> _Work request_
In the entries below, begin at the line with "of the filetype to output | jpg" and stop after the line with "of the image)"; output those lines exactly and omit the pictures.

Before-and-after change data
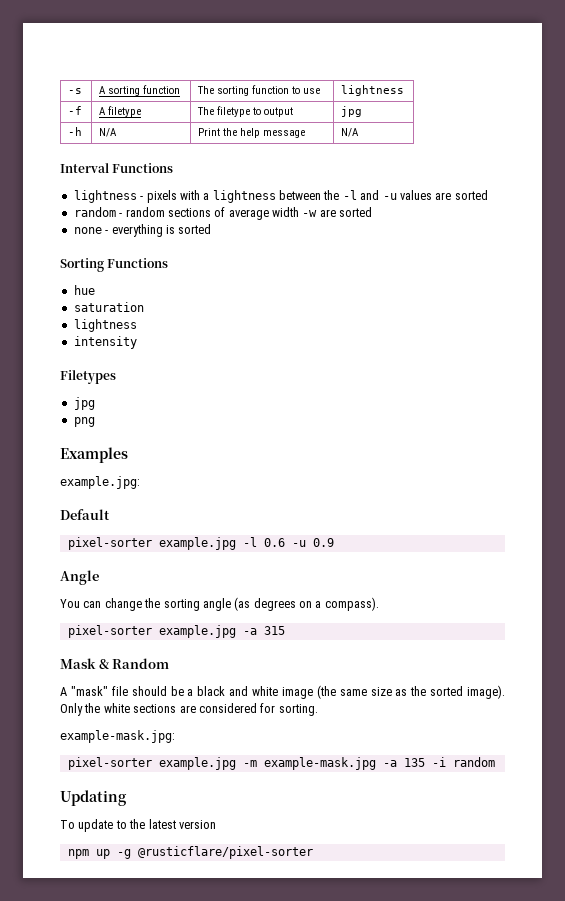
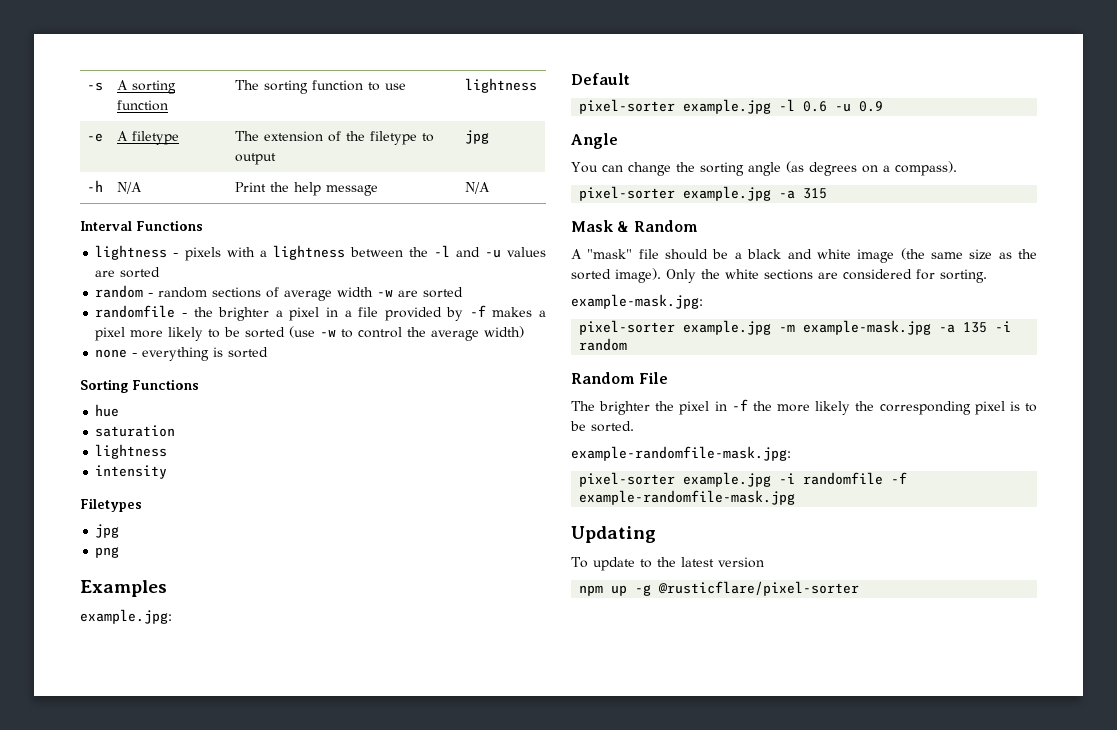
- -f | A filetype | The filetype to output | jpg
+ -e | A filetype | The extension of the filetype to output | jpg
+ randomfile - the brighter a pixel in a file provided by -f makes a pixel more likely to be sorted (use -w to control the average width)
+ Random File
+ The brighter the pixel in -f the more likely the corresponding pixel is to be sorted.
+ example-randomfile-mask.jpg:
+ pixel-sorter example.jpg -i randomfile -f example-randomfile-mask.jpg

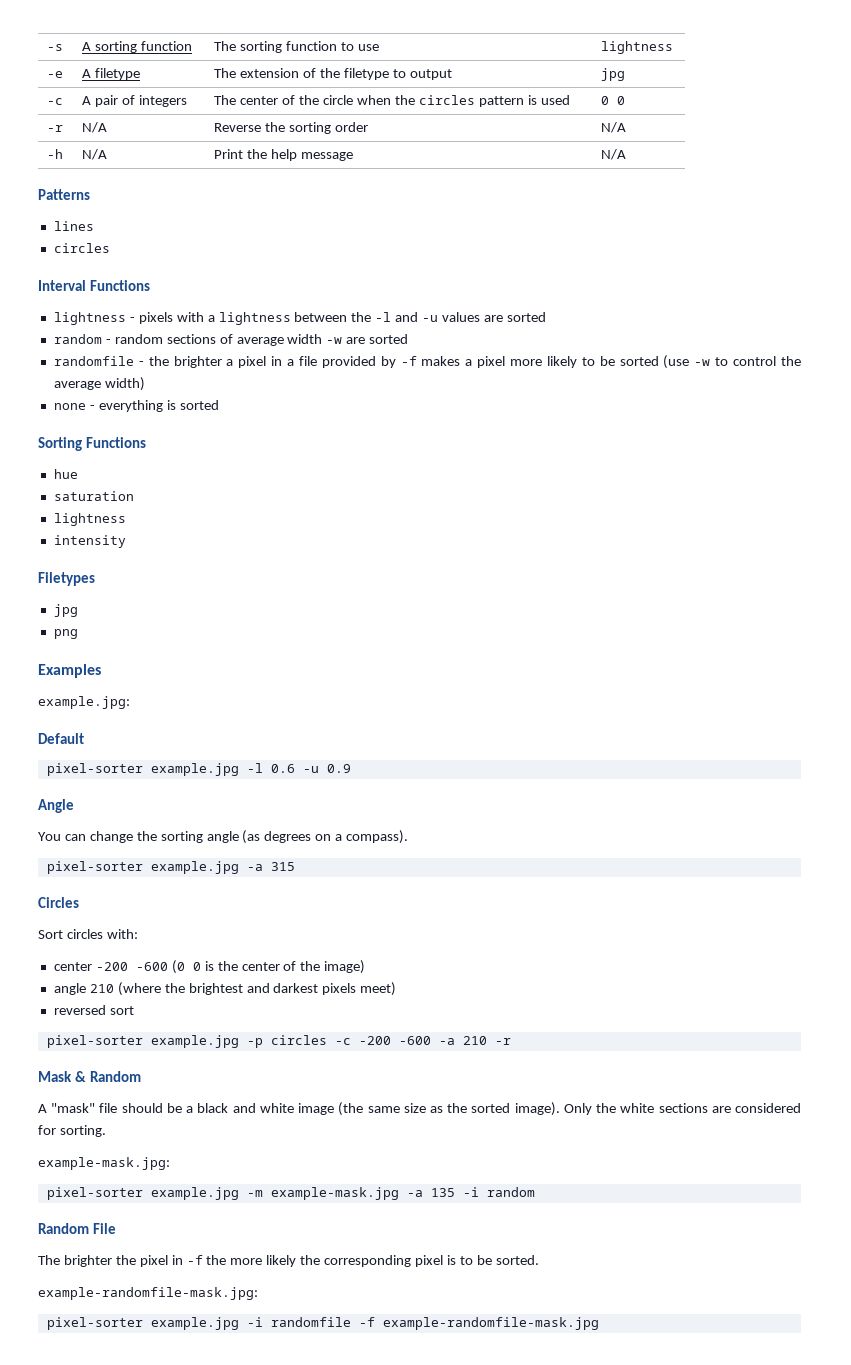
+ -c | A pair of integers | The center of the circle when the circles pattern is used | 0 0
+ -r | N/A | Reverse the sorting order | N/A
+ Patterns
+ lines
+ circles
+ Circles
+ Sort circles with:
+ center -200 -600 (0 0 is the center of the image)
+ angle 210 (where the brightest and darkest pixels meet)
+ reversed sort
+ pixel-sorter example.jpg -p circles -c -200 -600 -a 210 -r
- Updating
- To update to the latest version
- npm up -g @rusticflare/pixel-sorter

> _Output for this exercise_
+ -e | A filetype | The extension of the filetype to output | jpg
+ randomfile - the brighter a pixel in a file provided by -f makes a pixel more likely to be sorted (use -w to control the average width)
+ Random File
+ The brighter the pixel in -f the more likely the corresponding pixel is to be sorted.
+ example-randomfile-mask.jpg:
+ pixel-sorter example.jpg -i randomfile -f example-randomfile-mask.jpg

+ -c | A pair of integers | The center of the circle when the circles pattern is used | 0 0
+ -r | N/A | Reverse the sorting order | N/A
+ Patterns
+ lines
+ circles
+ Circles
+ Sort circles with:
+ center -200 -600 (0 0 is the center of the image)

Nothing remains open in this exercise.